Exercise prompt
A verbatim restatement of the data, free of pictures, is what you should output.

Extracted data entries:

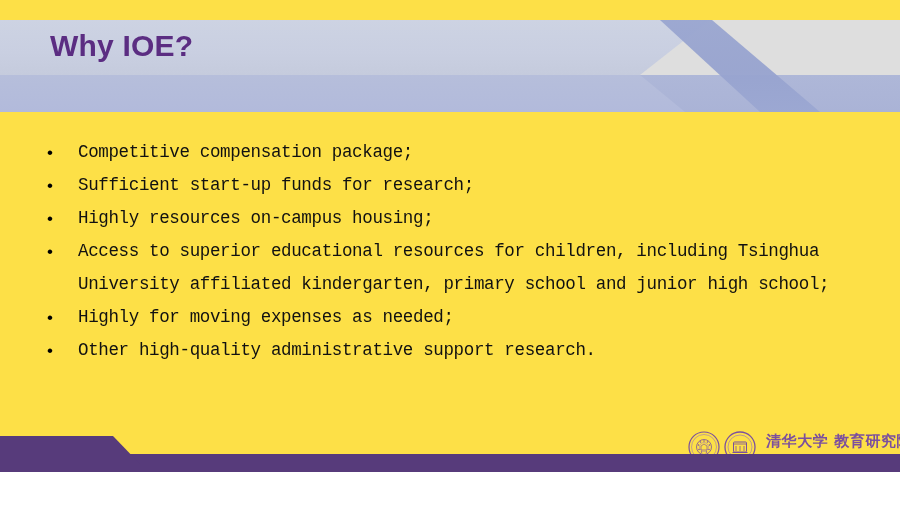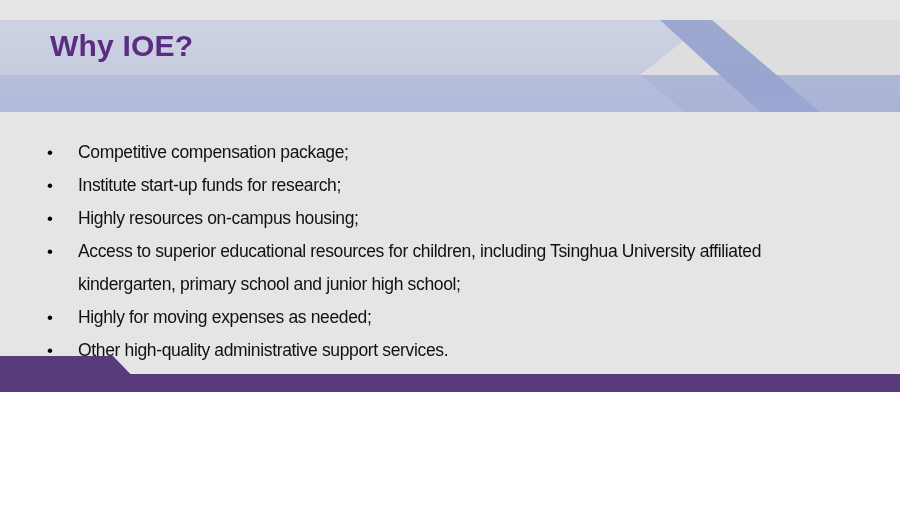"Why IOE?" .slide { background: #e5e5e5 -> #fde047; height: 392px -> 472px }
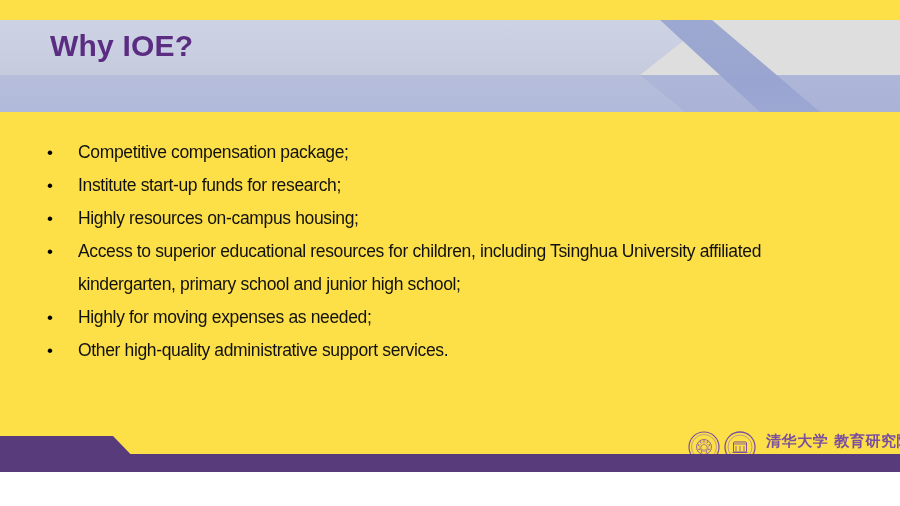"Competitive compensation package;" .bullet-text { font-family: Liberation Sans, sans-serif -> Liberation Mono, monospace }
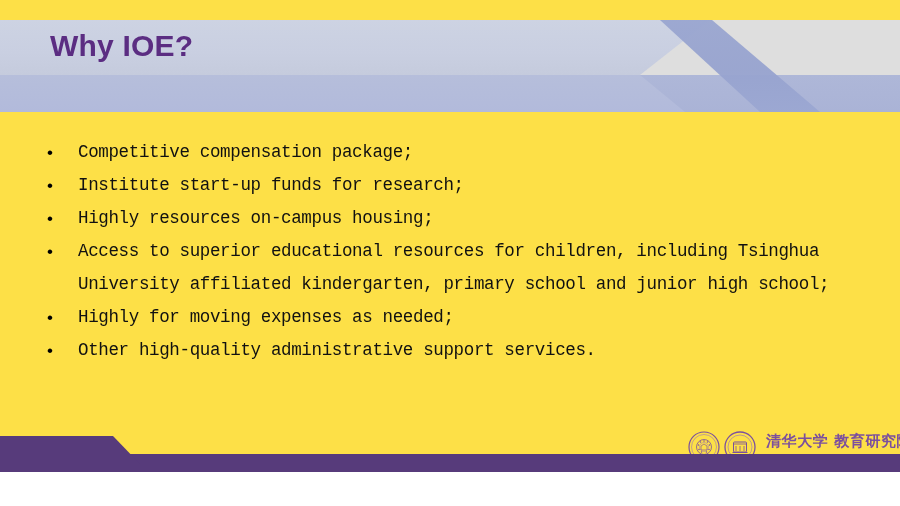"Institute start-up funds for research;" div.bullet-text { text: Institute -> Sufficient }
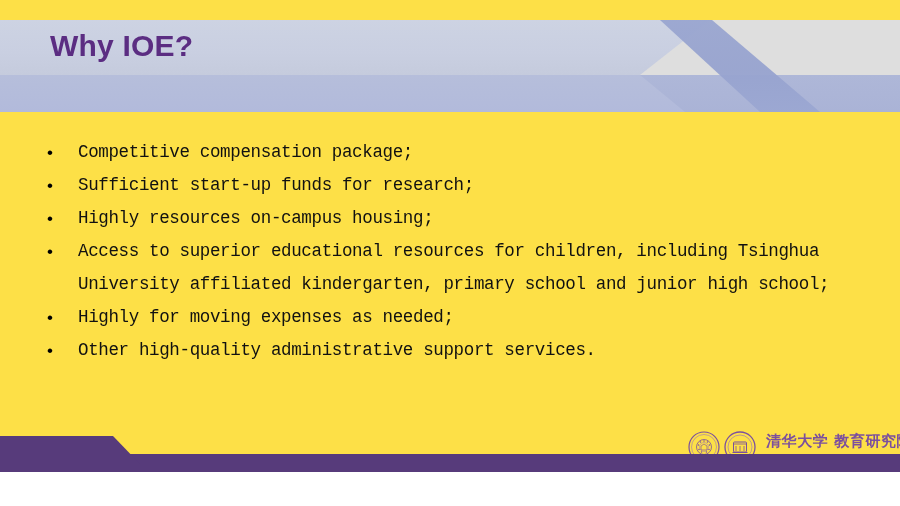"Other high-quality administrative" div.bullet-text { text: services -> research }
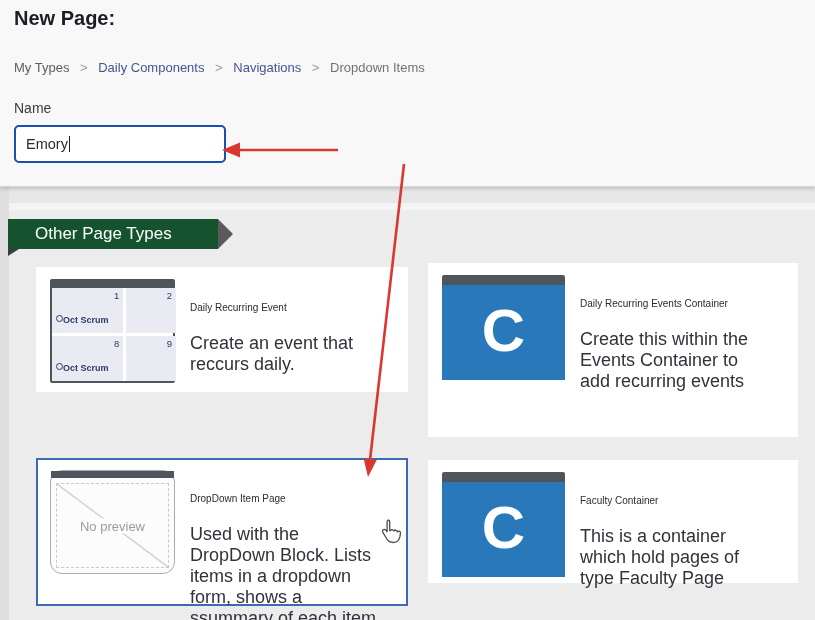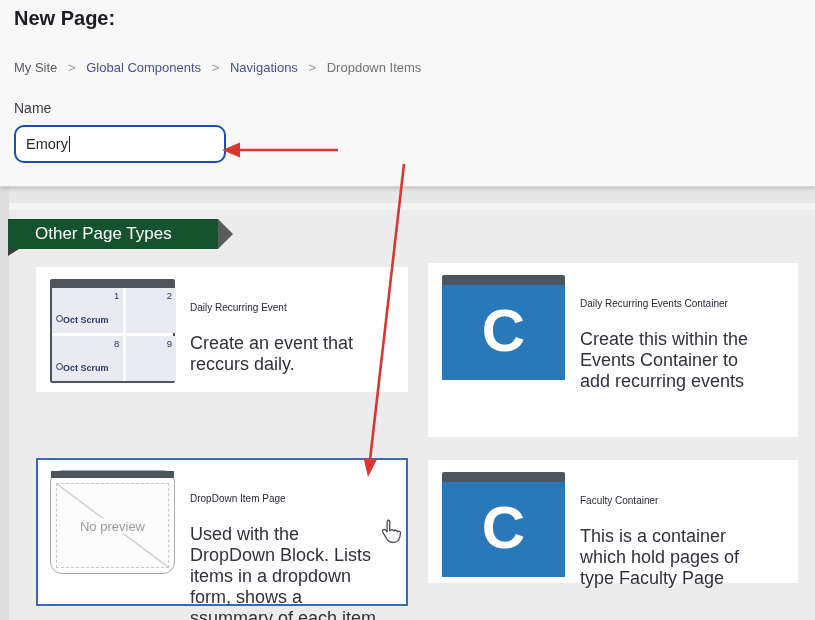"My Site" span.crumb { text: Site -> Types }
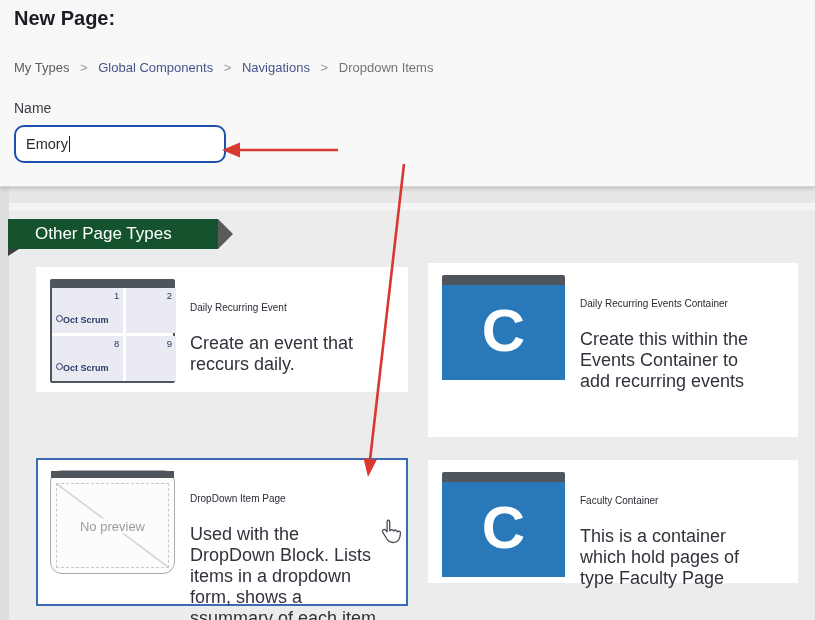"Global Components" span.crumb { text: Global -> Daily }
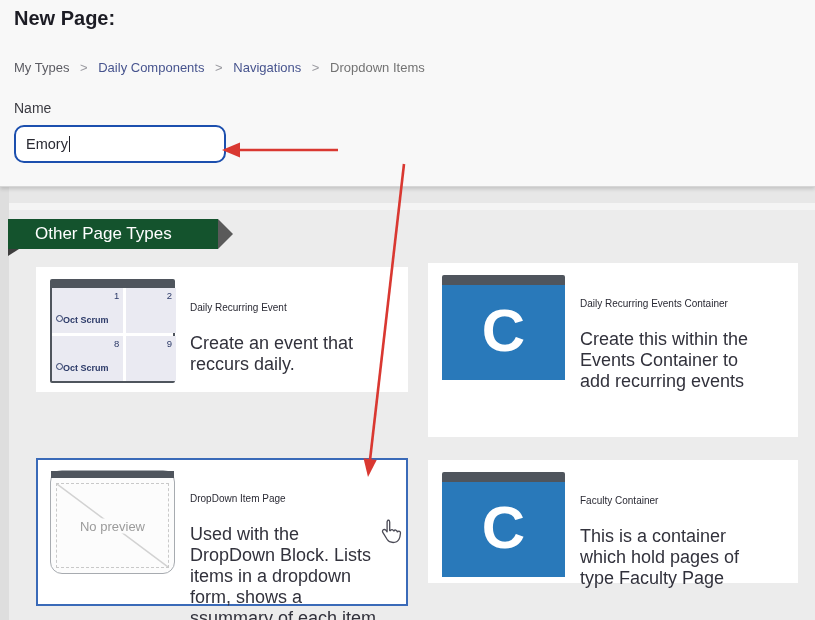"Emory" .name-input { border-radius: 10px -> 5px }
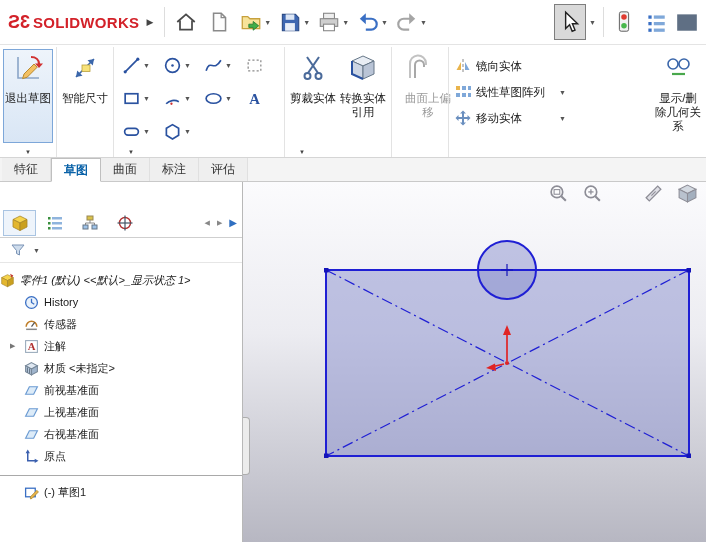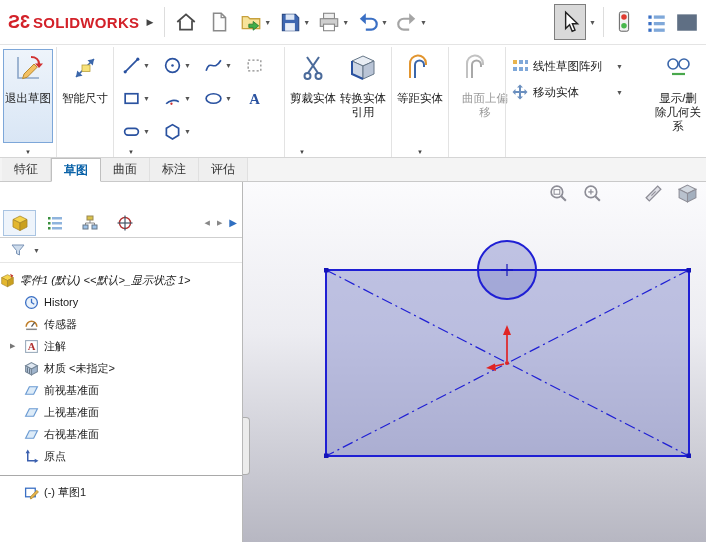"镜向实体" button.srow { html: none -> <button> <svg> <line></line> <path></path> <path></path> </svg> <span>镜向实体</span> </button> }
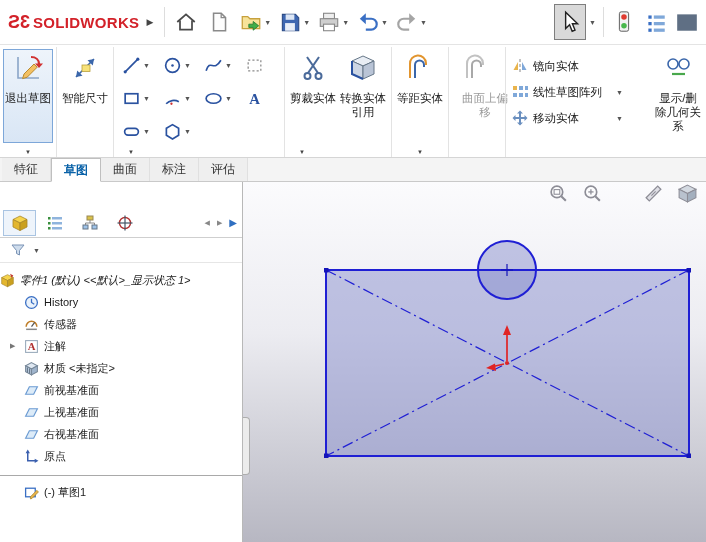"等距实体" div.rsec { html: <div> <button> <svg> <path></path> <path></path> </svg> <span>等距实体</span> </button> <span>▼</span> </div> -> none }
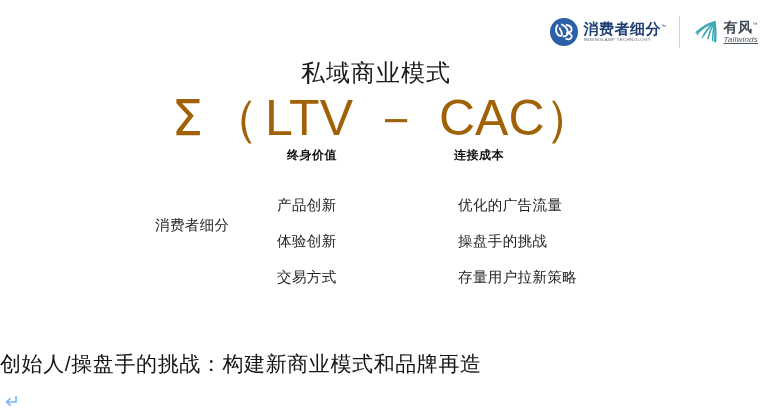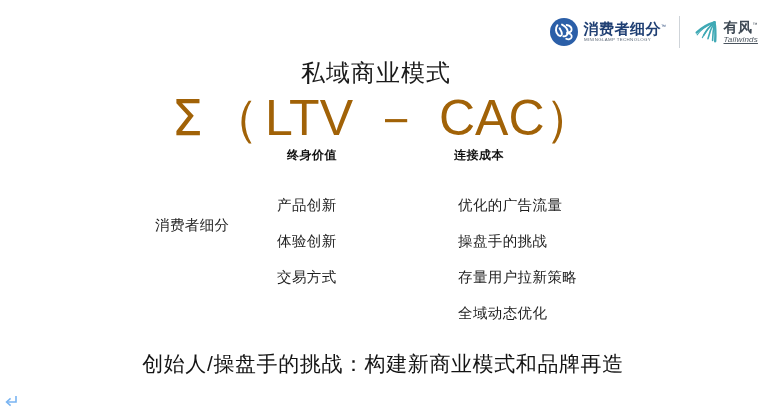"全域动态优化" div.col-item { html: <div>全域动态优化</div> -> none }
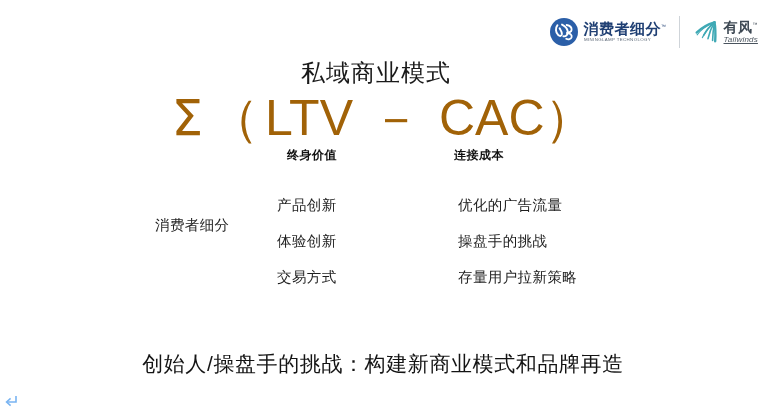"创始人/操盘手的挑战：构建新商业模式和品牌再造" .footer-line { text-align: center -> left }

Exercise result
"Why IOE?" .slide { background: #e5e5e5 -> #fde047; height: 392px -> 472px }
"Competitive compensation package;" .bullet-text { font-family: Liberation Sans, sans-serif -> Liberation Mono, monospace }
"Institute start-up funds for research;" div.bullet-text { text: Institute -> Sufficient }
"Other high-quality administrative" div.bullet-text { text: services -> research }
"My Site" span.crumb { text: Site -> Types }
"Global Components" span.crumb { text: Global -> Daily }
"Emory" .name-input { border-radius: 10px -> 5px }
"镜向实体" button.srow { html: none -> <button> <svg> <line></line> <path></path> <path></path> </svg> <span>镜向实体</span> </button> }
"等距实体" div.rsec { html: <div> <button> <svg> <path></path> <path></path> </svg> <span>等距实体</span> </button> <span>▼</span> </div> -> none }
"全域动态优化" div.col-item { html: <div>全域动态优化</div> -> none }
"创始人/操盘手的挑战：构建新商业模式和品牌再造" .footer-line { text-align: center -> left }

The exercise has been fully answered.